** Your task **
Retype the following records exactly and exclude the pictures.

(User interface change data)
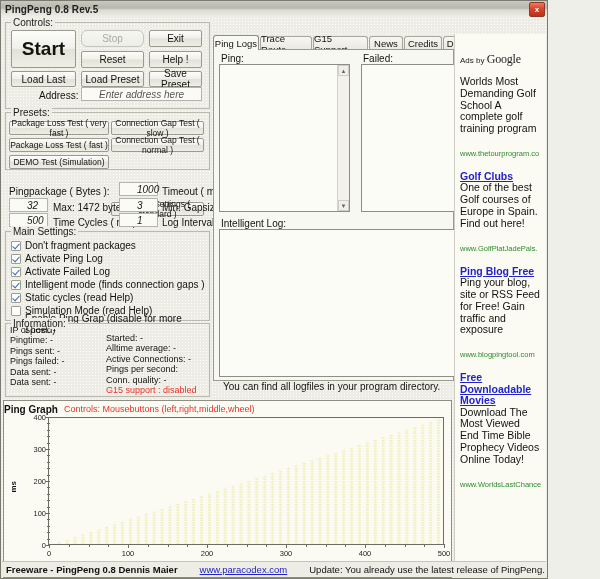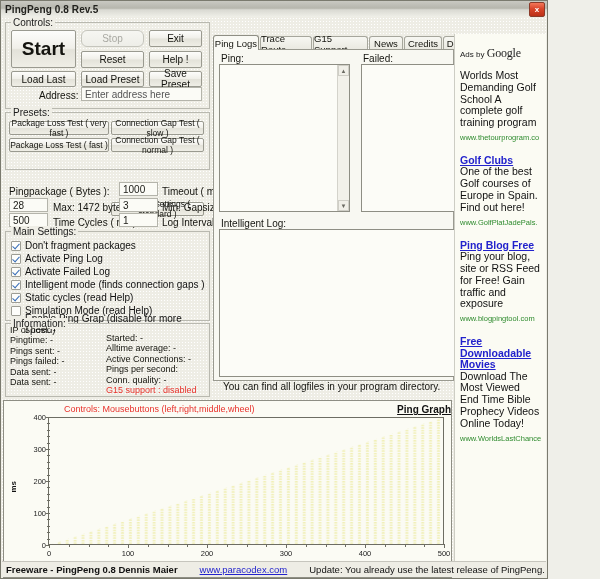--- a/index.html
+++ b/index.html
@@ -35,21 +35,21 @@
        background:linear-gradient(180deg,#fdfdfb 0%,#f0efe9 48%,#e3e2d9 52%,#efeee6 100%);
        font-size:10px;color:#14140f;text-align:center;cursor:pointer;
        display:flex;align-items:center;justify-content:center;box-sizing:border-box;
        font-family:"Liberation Sans",sans-serif;}
   .btn.dis{color:#a9a9a2;background:linear-gradient(180deg,#f6f6f2 0%,#eeeee8 100%);border-color:#c5c5bd;cursor:default;border-radius:6px;}
   .btn.big{font-size:19px;font-weight:bold;}
   .btn.tiny{font-size:8.5px;}
 
   
   .inp{border:1px solid #b4b4ab;background:#fbfbf6;font-size:10px;color:#1a1a15;
-       box-sizing:border-box;display:flex;align-items:center;padding-left:3px;cursor:text;}
+       box-sizing:border-box;display:flex;align-items:center;padding-left:17px;cursor:text;font-style:italic;}
   .inp.ph{color:#555;}
 
   
   .cbrow{display:flex;align-items:center;height:13px;cursor:pointer;}
   .cb{width:10px;height:10px;border:1px solid #9d9d94;background:#fdfdfa;margin-right:4px;
       position:relative;box-sizing:border-box;border-radius:1px;flex:0 0 auto;}
   .cb.on:after{content:"";position:absolute;left:2px;top:0px;width:3px;height:6px;
       border:solid #3a6fb8;border-width:0 1.6px 1.6px 0;transform:rotate(42deg);}
   .cblab{font-size:10px;color:#111;}
 
@@ -66,31 +66,31 @@
 
   
   .ta{position:absolute;border:1px solid #8e8e84;background:#fcfcf7;box-sizing:border-box;}
   .sb{position:absolute;right:0;top:0;bottom:0;width:11px;background:#f2f1ea;border-left:1px solid #d4d3cb;}
   .sbar{position:absolute;left:0;right:0;height:11px;background:#f0efe8;border:1px solid #cfcec6;box-sizing:border-box;
         display:flex;align-items:center;justify-content:center;font-size:6px;color:#6a6a62;cursor:pointer;}
   .sbar.up{top:0;} .sbar.dn{bottom:0;}
 
   
   .ads{position:absolute;right:1px;top:17px;width:92px;bottom:17px;background:#fbfbf3;border-left:1px solid #cdcdc4;
-       padding:12px 5px 0 5px;box-sizing:border-box;overflow:hidden;}
+       padding:18px 5px 0 5px;box-sizing:border-box;overflow:hidden;}
   .adsby{font-size:8px;color:#222;margin-bottom:9px;}
   .adsby b{font-family:"Liberation Serif",serif;font-size:12px;font-weight:normal;letter-spacing:-.2px;}
   .adblk{margin-bottom:13px;}
   .adttl{color:#2222cc;text-decoration:underline;font-size:10.5px;font-weight:bold;line-height:11.5px;cursor:pointer;}
   .adtxt{color:#111;font-size:10.5px;line-height:11.8px;}
-  .adurl{color:#2e8b2e;font-size:7.5px;line-height:9px;margin-top:4px;}
+  .adurl{color:#2e8b2e;font-size:7.5px;line-height:9px;margin-top:14px;}
 
   
   .chartbox{position:absolute;left:2px;top:383px;right:95px;height:176px;border:1px solid #8e8e84;background:#fbfbf4;}
-  .chart-title{position:absolute;top:3px;left:0;right:0;text-align:right;font-size:10px;font-weight:bold;color:#111;text-decoration:underline;}
+  .chart-title{position:absolute;top:3px;left:0;right:8px;text-align:left;font-size:10px;font-weight:bold;color:#111;}
   .chart-hint{position:absolute;top:3px;left:60px;font-size:9px;color:#e8322c;white-space:nowrap;}
   .plot{position:absolute;left:45px;top:16px;right:7px;bottom:32px;overflow:hidden;background:#fbfbf4;}
   .fan{position:absolute;left:0;bottom:0;width:100%;height:100%;}
   .axis-y{position:absolute;left:44px;top:16px;bottom:32px;width:1px;background:#6d6d63;}
   .axis-x{position:absolute;left:45px;right:7px;bottom:32px;height:1px;background:#6d6d63;}
   .axis-top{position:absolute;left:45px;right:7px;top:16px;height:1px;background:#6d6d63;}
   .axis-right{position:absolute;right:7px;top:16px;bottom:32px;width:1px;background:#6d6d63;}
   .ytick{position:absolute;right:100%;margin-right:3px;font-size:7.5px;color:#222;transform:translateY(-50%);white-space:nowrap;}
   .ytickmark{position:absolute;left:-3px;width:4px;height:1px;background:#6d6d63;}
   .ytickminor{position:absolute;left:-2px;width:3px;height:1px;background:#6d6d63;}
@@ -136,27 +136,28 @@
     <span class="lbl" style="left:38px;top:73px;">Address:</span>
     <div class="inp ph" style="position:absolute;left:80px;top:70px;width:121px;height:14px;">Enter address here</div>
 
     <div class="grp" style="left:4px;top:95px;width:203px;height:56px;">
       <span class="cap">Presets:</span>
     </div>
     <div class="btn tiny" style="position:absolute;left:8px;top:104px;width:100px;height:14px;">Package Loss Test ( very fast )</div>
     <div class="btn tiny" style="position:absolute;left:110px;top:104px;width:93px;height:14px;">Connection Gap Test ( slow )</div>
     <div class="btn tiny" style="position:absolute;left:8px;top:121px;width:100px;height:14px;">Package Loss Test ( fast )</div>
     <div class="btn tiny" style="position:absolute;left:110px;top:121px;width:93px;height:14px;">Connection Gap Test ( normal )</div>
+    <div class="btn tiny" style="position:absolute;left:8px;top:138px;width:100px;height:14px;">DEMO Test (Simulation)</div>
     <div class="btn tiny" style="position:absolute;left:110px;top:138px;width:93px;height:14px;margin-top:47px;">Default Settings ( standard )</div>
 
     <span class="lbl" style="left:8px;top:169px;">Pingpackage ( Bytes ):</span>
     <div class="inp" style="position:absolute;left:118px;top:165px;width:39px;height:14px;">1000</div>
     <span class="lbl" style="left:161px;top:169px;">Timeout ( ms )</span>
 
-    <div class="inp" style="position:absolute;left:8px;top:181px;width:39px;height:14px;">28</div>
+    <div class="inp" style="position:absolute;left:8px;top:181px;width:39px;height:14px;">32</div>
     <span class="lbl" style="left:52px;top:185px;">Max: 1472 bytes</span>
     <div class="inp" style="position:absolute;left:118px;top:181px;width:39px;height:14px;">3</div>
     <span class="lbl" style="left:161px;top:185px;">Min. Gapsize</span>
 
     <div class="inp" style="position:absolute;left:8px;top:196px;width:39px;height:14px;">500</div>
     <span class="lbl" style="left:52px;top:200px;">Time Cycles ( ms )</span>
     <div class="inp" style="position:absolute;left:118px;top:196px;width:39px;height:14px;">1</div>
     <span class="lbl" style="left:161px;top:200px;">Log Intervall</span>
 
     <div class="grp" style="left:4px;top:214px;width:203px;height:88px;">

** Result below **
--- a/index.html
+++ b/index.html
@@ -35,21 +35,21 @@
        background:linear-gradient(180deg,#fdfdfb 0%,#f0efe9 48%,#e3e2d9 52%,#efeee6 100%);
        font-size:10px;color:#14140f;text-align:center;cursor:pointer;
        display:flex;align-items:center;justify-content:center;box-sizing:border-box;
        font-family:"Liberation Sans",sans-serif;}
   .btn.dis{color:#a9a9a2;background:linear-gradient(180deg,#f6f6f2 0%,#eeeee8 100%);border-color:#c5c5bd;cursor:default;border-radius:6px;}
   .btn.big{font-size:19px;font-weight:bold;}
   .btn.tiny{font-size:8.5px;}
 
   
   .inp{border:1px solid #b4b4ab;background:#fbfbf6;font-size:10px;color:#1a1a15;
-       box-sizing:border-box;display:flex;align-items:center;padding-left:3px;cursor:text;}
+       box-sizing:border-box;display:flex;align-items:center;padding-left:17px;cursor:text;font-style:italic;}
   .inp.ph{color:#555;}
 
   
   .cbrow{display:flex;align-items:center;height:13px;cursor:pointer;}
   .cb{width:10px;height:10px;border:1px solid #9d9d94;background:#fdfdfa;margin-right:4px;
       position:relative;box-sizing:border-box;border-radius:1px;flex:0 0 auto;}
   .cb.on:after{content:"";position:absolute;left:2px;top:0px;width:3px;height:6px;
       border:solid #3a6fb8;border-width:0 1.6px 1.6px 0;transform:rotate(42deg);}
   .cblab{font-size:10px;color:#111;}
 
@@ -66,31 +66,31 @@
 
   
   .ta{position:absolute;border:1px solid #8e8e84;background:#fcfcf7;box-sizing:border-box;}
   .sb{position:absolute;right:0;top:0;bottom:0;width:11px;background:#f2f1ea;border-left:1px solid #d4d3cb;}
   .sbar{position:absolute;left:0;right:0;height:11px;background:#f0efe8;border:1px solid #cfcec6;box-sizing:border-box;
         display:flex;align-items:center;justify-content:center;font-size:6px;color:#6a6a62;cursor:pointer;}
   .sbar.up{top:0;} .sbar.dn{bottom:0;}
 
   
   .ads{position:absolute;right:1px;top:17px;width:92px;bottom:17px;background:#fbfbf3;border-left:1px solid #cdcdc4;
-       padding:12px 5px 0 5px;box-sizing:border-box;overflow:hidden;}
+       padding:18px 5px 0 5px;box-sizing:border-box;overflow:hidden;}
   .adsby{font-size:8px;color:#222;margin-bottom:9px;}
   .adsby b{font-family:"Liberation Serif",serif;font-size:12px;font-weight:normal;letter-spacing:-.2px;}
   .adblk{margin-bottom:13px;}
   .adttl{color:#2222cc;text-decoration:underline;font-size:10.5px;font-weight:bold;line-height:11.5px;cursor:pointer;}
   .adtxt{color:#111;font-size:10.5px;line-height:11.8px;}
-  .adurl{color:#2e8b2e;font-size:7.5px;line-height:9px;margin-top:4px;}
+  .adurl{color:#2e8b2e;font-size:7.5px;line-height:9px;margin-top:14px;}
 
   
   .chartbox{position:absolute;left:2px;top:383px;right:95px;height:176px;border:1px solid #8e8e84;background:#fbfbf4;}
-  .chart-title{position:absolute;top:3px;left:0;right:0;text-align:right;font-size:10px;font-weight:bold;color:#111;text-decoration:underline;}
+  .chart-title{position:absolute;top:3px;left:0;right:8px;text-align:left;font-size:10px;font-weight:bold;color:#111;}
   .chart-hint{position:absolute;top:3px;left:60px;font-size:9px;color:#e8322c;white-space:nowrap;}
   .plot{position:absolute;left:45px;top:16px;right:7px;bottom:32px;overflow:hidden;background:#fbfbf4;}
   .fan{position:absolute;left:0;bottom:0;width:100%;height:100%;}
   .axis-y{position:absolute;left:44px;top:16px;bottom:32px;width:1px;background:#6d6d63;}
   .axis-x{position:absolute;left:45px;right:7px;bottom:32px;height:1px;background:#6d6d63;}
   .axis-top{position:absolute;left:45px;right:7px;top:16px;height:1px;background:#6d6d63;}
   .axis-right{position:absolute;right:7px;top:16px;bottom:32px;width:1px;background:#6d6d63;}
   .ytick{position:absolute;right:100%;margin-right:3px;font-size:7.5px;color:#222;transform:translateY(-50%);white-space:nowrap;}
   .ytickmark{position:absolute;left:-3px;width:4px;height:1px;background:#6d6d63;}
   .ytickminor{position:absolute;left:-2px;width:3px;height:1px;background:#6d6d63;}
@@ -136,27 +136,28 @@
     <span class="lbl" style="left:38px;top:73px;">Address:</span>
     <div class="inp ph" style="position:absolute;left:80px;top:70px;width:121px;height:14px;">Enter address here</div>
 
     <div class="grp" style="left:4px;top:95px;width:203px;height:56px;">
       <span class="cap">Presets:</span>
     </div>
     <div class="btn tiny" style="position:absolute;left:8px;top:104px;width:100px;height:14px;">Package Loss Test ( very fast )</div>
     <div class="btn tiny" style="position:absolute;left:110px;top:104px;width:93px;height:14px;">Connection Gap Test ( slow )</div>
     <div class="btn tiny" style="position:absolute;left:8px;top:121px;width:100px;height:14px;">Package Loss Test ( fast )</div>
     <div class="btn tiny" style="position:absolute;left:110px;top:121px;width:93px;height:14px;">Connection Gap Test ( normal )</div>
+    <div class="btn tiny" style="position:absolute;left:8px;top:138px;width:100px;height:14px;">DEMO Test (Simulation)</div>
     <div class="btn tiny" style="position:absolute;left:110px;top:138px;width:93px;height:14px;margin-top:47px;">Default Settings ( standard )</div>
 
     <span class="lbl" style="left:8px;top:169px;">Pingpackage ( Bytes ):</span>
     <div class="inp" style="position:absolute;left:118px;top:165px;width:39px;height:14px;">1000</div>
     <span class="lbl" style="left:161px;top:169px;">Timeout ( ms )</span>
 
-    <div class="inp" style="position:absolute;left:8px;top:181px;width:39px;height:14px;">28</div>
+    <div class="inp" style="position:absolute;left:8px;top:181px;width:39px;height:14px;">32</div>
     <span class="lbl" style="left:52px;top:185px;">Max: 1472 bytes</span>
     <div class="inp" style="position:absolute;left:118px;top:181px;width:39px;height:14px;">3</div>
     <span class="lbl" style="left:161px;top:185px;">Min. Gapsize</span>
 
     <div class="inp" style="position:absolute;left:8px;top:196px;width:39px;height:14px;">500</div>
     <span class="lbl" style="left:52px;top:200px;">Time Cycles ( ms )</span>
     <div class="inp" style="position:absolute;left:118px;top:196px;width:39px;height:14px;">1</div>
     <span class="lbl" style="left:161px;top:200px;">Log Intervall</span>
 
     <div class="grp" style="left:4px;top:214px;width:203px;height:88px;">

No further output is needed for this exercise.